Beirut Blast — Pope Francis, US First To Send Aid

  • The aid was sent through the Apostolic Nunciature of Beirut.
  • The United States today announced the immediate shipment of $15 million (€ 13 million) in food and medicine aid to Lebanon.
  • USAID has already allocated $41.6 million (€36.5 million) to Lebanon to help fight the pandemic of COVID-19.

Pope Francis today sent the first aid of €250,000 to Lebanon “to meet the needs of the Lebanese Church in these times of difficulty and suffering.” The donation “is intended as a sign of His Holiness’s attention and closeness to the affected population and of his fatherly closeness to people in serious difficulty.”

Pope Francis is the head of the Catholic Church and sovereign of the Vatican City State. Francis is the first Jesuit pope, the first from the Americas, the first from the Southern Hemisphere, and the first pope from outside Europe since the Syrian Gregory III, who reigned in the 8th century.

The Vatican released a statement to that effect today.

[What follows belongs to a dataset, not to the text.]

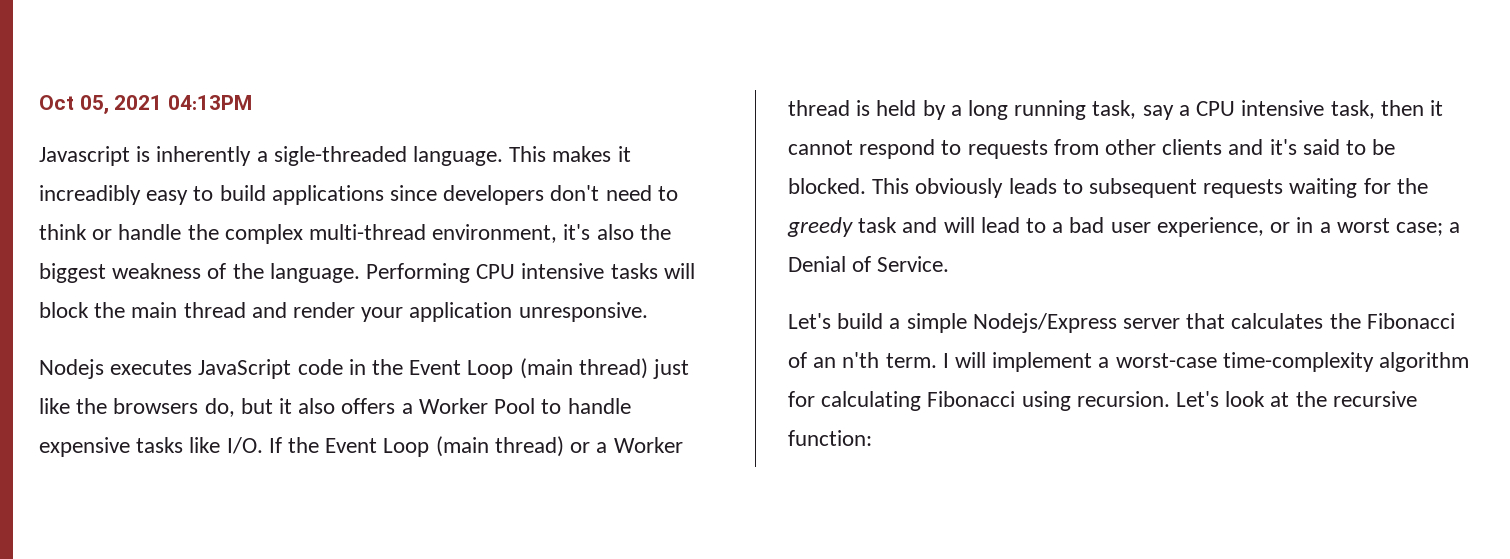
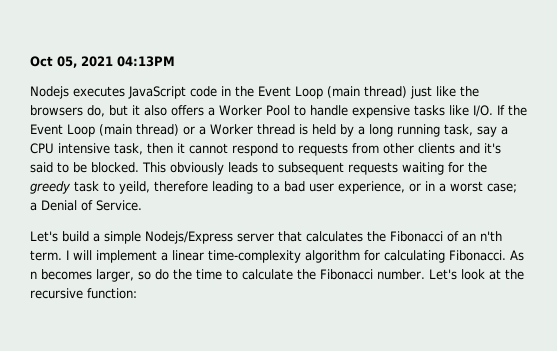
[39,146,631,166] [39,185,678,205] [39,224,671,244] [39,263,695,283] [39,302,648,322] // Javascript is inherently a sigle-threaded language. This makes it increadibly easy to build applications since developers don't need to think or handle the complex multi-thread environment, it's also the biggest weakness of the language. Performing CPU intensive tasks will block the main thread and render your application unresponsive. -> (175, 61) none
[902,217,1020,233] and will lead -> [103,181,253,194] to yeild, therefore leading
[1115,353,1217,368] worst-case -> [172,250,204,261] linear
[927,391,1170,411] Fibonacci using recursion. -> [449,250,524,261] [30,269,425,282] Fibonacci. As n becomes larger, so do the time to calculate the Fibonacci number.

The aid was sent through the Apostolic Nunciature of Beirut, and is intended to support those affected by the devastating and deadly explosions recorded Tuesday in the port of the Lebanese capital. According to the most recent data, the blast resulted in 154 deaths and more than 5,000 injured, leaving 120 of them in serious condition.

The explosions destroyed entire neighborhoods in the Lebanese capital, leaving more than 300,000 people homeless, with about 100 missing.

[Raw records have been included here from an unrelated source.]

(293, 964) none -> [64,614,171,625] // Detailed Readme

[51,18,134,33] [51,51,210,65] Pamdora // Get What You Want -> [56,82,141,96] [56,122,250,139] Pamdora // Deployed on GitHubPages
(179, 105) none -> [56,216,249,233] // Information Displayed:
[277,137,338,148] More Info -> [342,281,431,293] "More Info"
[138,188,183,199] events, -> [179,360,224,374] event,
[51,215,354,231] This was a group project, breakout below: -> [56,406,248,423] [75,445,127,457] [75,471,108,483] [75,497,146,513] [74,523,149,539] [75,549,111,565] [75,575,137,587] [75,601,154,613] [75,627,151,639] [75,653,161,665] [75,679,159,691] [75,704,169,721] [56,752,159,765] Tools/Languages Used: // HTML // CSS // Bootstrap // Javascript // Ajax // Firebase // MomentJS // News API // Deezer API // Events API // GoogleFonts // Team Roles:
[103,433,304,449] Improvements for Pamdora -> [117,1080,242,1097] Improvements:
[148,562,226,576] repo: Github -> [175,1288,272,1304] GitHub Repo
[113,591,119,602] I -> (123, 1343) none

On Wednesday, the Pope asked the world to pray for Lebanon following the tragedy and implored the international community to help the Lebanese during this difficult moment.

In Beirut, local authorities are continuing with rescue efforts in the areas most affected by the explosion, around the port, looking for survivors.

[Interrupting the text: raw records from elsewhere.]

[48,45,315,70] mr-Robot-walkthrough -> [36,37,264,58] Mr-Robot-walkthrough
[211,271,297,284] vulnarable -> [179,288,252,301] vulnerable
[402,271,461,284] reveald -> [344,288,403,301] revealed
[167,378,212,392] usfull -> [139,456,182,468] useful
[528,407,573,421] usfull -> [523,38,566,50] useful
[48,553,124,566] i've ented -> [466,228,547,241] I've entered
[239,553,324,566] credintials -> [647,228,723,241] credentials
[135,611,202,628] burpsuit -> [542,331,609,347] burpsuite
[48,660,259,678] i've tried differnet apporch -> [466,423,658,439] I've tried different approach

US to Send $15 Million in Food Aid and Medicine

The United States today announced the immediate shipment of $15 million (€ 13 million) in food and medicine aid to Lebanon, three days after the violent explosions at the port of Beirut.

The aid, which will be delivered locally by the US military, amounts to up to three months of food for 50,000 people and up to three months of medicine for 60,000 people, the United States International Aid Agency (USAid) said in a statement.

The American army had already announced, on Thursday, that it had delivered to the Lebanese a first shipment of food, water and medicines. Others will go aboard military C-17 planes chartered from a base in Qatar.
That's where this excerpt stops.